Terwijl wij van de eene deur naar de andere dwaalden, om een nachtverblijf te zoeken, was Zerbino een huis binnengeloopen, waaruit hij terstond weder te voorschijn was gekomen met een korst brood in zijn bek. Vitalis had toen maar één woord gezegd.
—Denk er aan. Tot vanavond, Zerbino.
Ik dacht niet meer aan den diefstal, tot op het oogenblik, dat mijn meester het brood verdeelde. Zerbino liet den kop hangen.
Wij waren op twee bossen varen naast elkander gezeten met Joli-Coeur tusschen ons; de drie honden lagen voor ons uitgestrekt. Capi en Dolce hielden de oogen strak op hun meester gevestigd.
Zerbino daarentegen lag met zijn kop op den grond en met hangende ooren.
—Laat de dief zich verwijderen, zeide Vitalis op bevelenden toon, en in een hoek gaan liggen; hij gaat zonder eten naar bed.
Zerbino verliet terstond zijn plaats en kroop in den hoek, dien zijn meester hem aanwees; hij ging onder een hoop stroo liggen en wij zagen hem niet meer, maar hoorden hem telkens zacht kreunen.
Toen dit gebeurd was, reikte Vitalis mij het brood en terwijl hij het zijne at, deelde hij aan Joli-Coeur, Capi en Dolce hun porties uit.
De laatste maanden was ik bij vrouw Barberin niet verwend; toch scheen deze verandering mij zeer wreed.
Hoe heerlijk was het hoekje bij den haard; met welk een genot zou ik onder mijn lakens gekropen zijn, terwijl ik het dek over mijn neus haalde!
Maar helaas! er kon geen sprake zijn van lakens of van dek en wij mochten blijde wezen, dat wij een ligplaats van stroo hadden.
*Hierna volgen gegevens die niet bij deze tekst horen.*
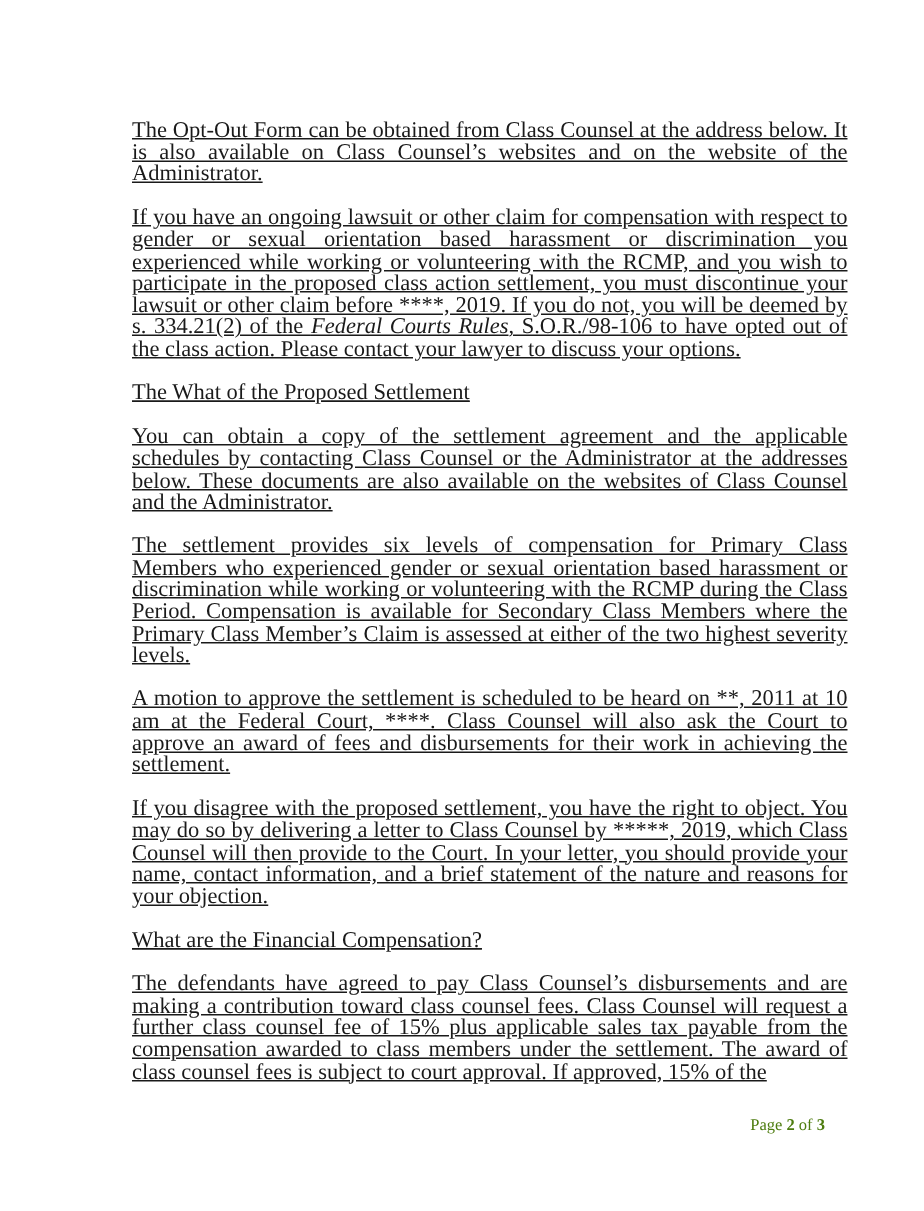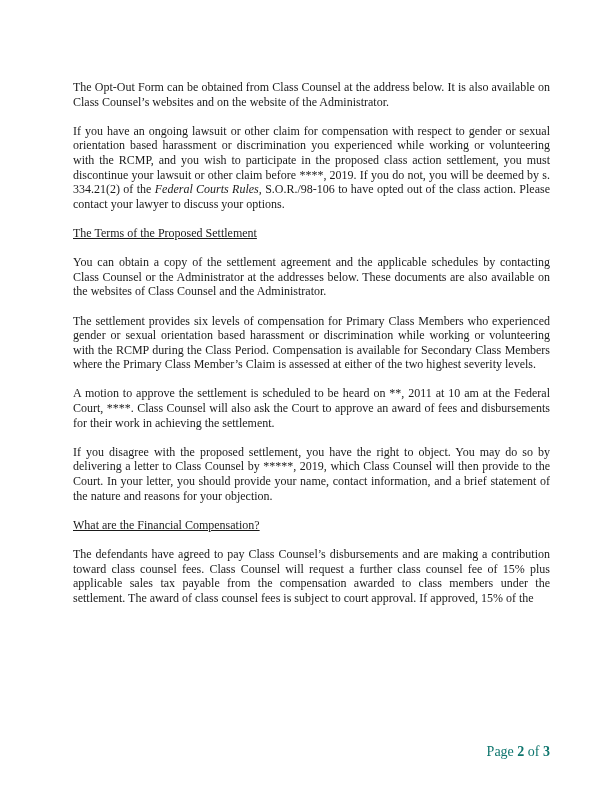--- a/index.html
+++ b/index.html
@@ -17,11 +17,12 @@
     }
     .page {
       position: absolute;
-      left: 73px;
+      left: 88px;
       top: 80px;
       width: 477px;
-      font-size: 12px;
+      font-size: 15px;
       line-height: 14.6px;
+      text-decoration: underline;
     }
     .para {
       margin: 0 0 14.6px 0;

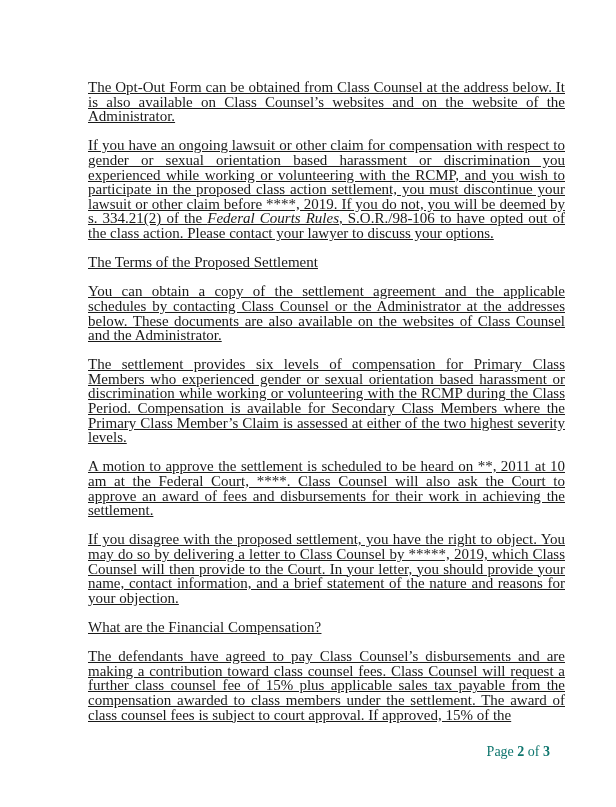--- a/index.html
+++ b/index.html
@@ -53,7 +53,7 @@
 
   <p class="para"><span>If you have an ongoing lawsuit or other claim for compensation with respect to gender or sexual orientation based harassment or discrimination you experienced while working or volunteering with the RCMP, and you wish to participate in the proposed class action settlement, you must discontinue your lawsuit or other claim before ****, 2019. If you do not, you will be deemed by s. 334.21(2) of the </span><i>Federal Courts Rules</i><span>, S.O.R./98-106 to have opted out of the class action. Please contact your lawyer to discuss your options.</span></p>
 
-  <p class="heading">The Terms of the Proposed Settlement</p>
+  <p class="heading">The What of the Proposed Settlement</p>
 
   <p class="para">You can obtain a copy of the settlement agreement and the applicable schedules by contacting Class Counsel or the Administrator at the addresses below. These documents are also available on the websites of Class Counsel and the Administrator.</p>
 

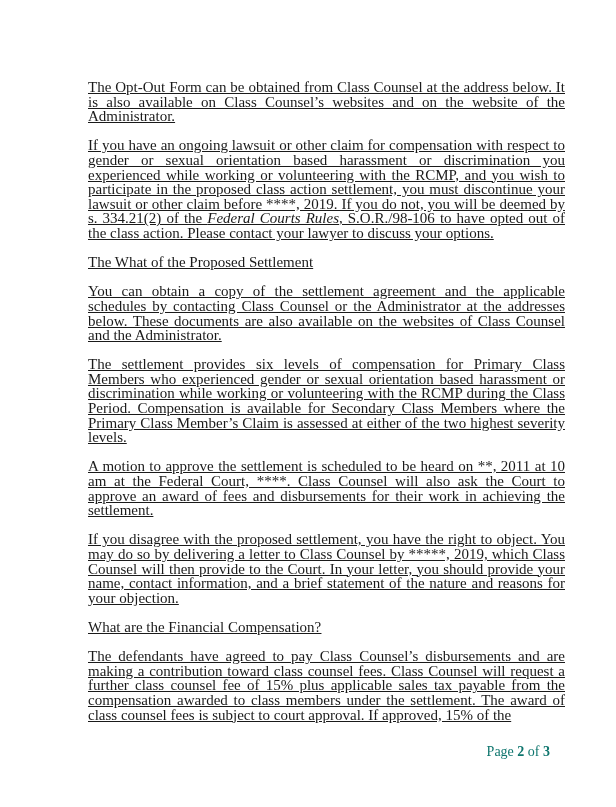--- a/index.html
+++ b/index.html
@@ -37,9 +37,9 @@
       position: absolute;
       right: 66px;
       top: 744px;
-      font-size: 14px;
+      font-size: 11px;
       font-family: "Liberation Serif", "DejaVu Serif", serif;
-      color: #0f766e;
+      color: #4d7c0f;
     }
     .footer b { font-weight: bold; }
     i { font-style: italic; }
Uitgeput van vermoeienis, met voeten als versteend, rilde ik van koude in mijn natte kleederen.
Het was nu donker en nacht geworden, maar ik dacht niet aan slapen.
—Uw tanden klapperen, zeide Vitalis, hebt gij het koud?
—Een beetje.
Ik hoorde, dat hij zijn zak opende.
—Ik bezit geen fraaie garderobe, vervolgde hij, maar hier hebt gij een droog hemd en een jas waarin gij u wikkelen kunt, wanneer ge u van uw natte kleederen hebt ontdaan; gij moet dan maar onder het stroo kruipen en ik wed, dat gij wel warm zult worden en inslapen.
Toch werd ik niet zoo spoedig warm, als Vitalis wel had gemeend; nog langen tijd lag ik te woelen en mij op mijn stroo te keeren en te wenden, te pijnlijk en te ongelukkig om in slaap te geraken.
Zou het voortaan iederen dag zoo wezen? Zonder ooit te rusten in den regen loopen, in een schuur slapen, van koude bibberen en tot avondeten niets anders krijgen dan een stukje droog brood, en niemand om mij te beklagen, niemand om mij lief te hebben, geen moeder Barberin?
Terwijl ik hierover lag te peinzen met een bezwaard gemoed en de oogen vol tranen, voelde ik eensklaps een warmen adem over mijn gelaat glijden.
Ik strekte de hand uit en voelde het kroezige haar van Capi.
Hij was mij stil genaderd en kroop behoedzaam voort tusschen de varen; hij snoof zachtkens; zijn adem streek mij langs het gelaat en over mijn haren.
Wat wilde hij?
Hij strekte zich op het stroo uit en begon mijn hand te likken.